Estas fotografías son maravillosas. Las he tomado estos días en el cementerio de Santa Isabel, pegado a la casa de mis padres, al colegio de mi infancia, a mi niñez y a unas cuantos renacimientos de mi vida. Las fotos me narran a mí. He pensado mucho en el adjetivo de la primera frase porque nunca he sido pretencioso ni he querido parecerlo. Pero en ellas, pobladas de fantasmas, mi especialidad, aparece ese pequeño haz de luz por el que entra una vida que solo yo veo. Algo sin palabras, desnudo, como esas flores blancas golpeadas por un hilo de sol.
En este lugar jugaba y ahora me resulta hostil como una ruptura, amargo como esa última copa cuyo contenido rechaza el cuerpo.

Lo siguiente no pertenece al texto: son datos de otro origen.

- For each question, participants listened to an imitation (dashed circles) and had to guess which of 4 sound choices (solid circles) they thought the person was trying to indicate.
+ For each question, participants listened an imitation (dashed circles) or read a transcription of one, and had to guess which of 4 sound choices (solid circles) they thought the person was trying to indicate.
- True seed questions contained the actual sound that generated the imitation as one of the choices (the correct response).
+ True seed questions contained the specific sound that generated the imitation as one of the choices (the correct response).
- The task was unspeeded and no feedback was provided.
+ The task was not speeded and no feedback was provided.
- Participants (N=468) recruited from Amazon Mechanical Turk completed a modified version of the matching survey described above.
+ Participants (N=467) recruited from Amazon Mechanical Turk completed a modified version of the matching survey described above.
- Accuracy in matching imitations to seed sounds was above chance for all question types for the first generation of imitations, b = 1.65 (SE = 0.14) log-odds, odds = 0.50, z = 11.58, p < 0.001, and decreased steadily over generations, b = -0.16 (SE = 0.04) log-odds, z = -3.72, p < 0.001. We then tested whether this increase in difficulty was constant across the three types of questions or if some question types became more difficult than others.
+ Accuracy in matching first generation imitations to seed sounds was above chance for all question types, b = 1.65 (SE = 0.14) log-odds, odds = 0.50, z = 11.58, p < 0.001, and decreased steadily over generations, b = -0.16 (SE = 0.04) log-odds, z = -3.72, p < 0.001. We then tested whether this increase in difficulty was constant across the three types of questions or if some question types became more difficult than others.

Veo a mi padres, ahora ancianos, y presiento esa pérdida. Me acuerdo de Antonio en estos pasillos que fueron el sitio de mi recreo, de aquellas coronas adornando su ataúd en una habitación forrada de mármol. Todo son pérdidas y sombras. Las ocasiones en que he muerto y he vuelto a la vida, fracaso tras fracaso. El terror a perder a tus hijos. Aquello inalcanzable por las palabras pero presente en las imágenes, en mi vida, ahora agraciada con el amor.
Me veo de niño, sin entender la importancia de estas flores, sin saber hablar con mis muertos, también con las partes de mí que ya no existen. Sin saber, como ahora, ordenar las piezas del pasado para construir las del futuro. En un lugar donde ocurren los sueños.
Y ahora la luz disfraza el cementerio, mientras me alejo libre de aquello que no soy.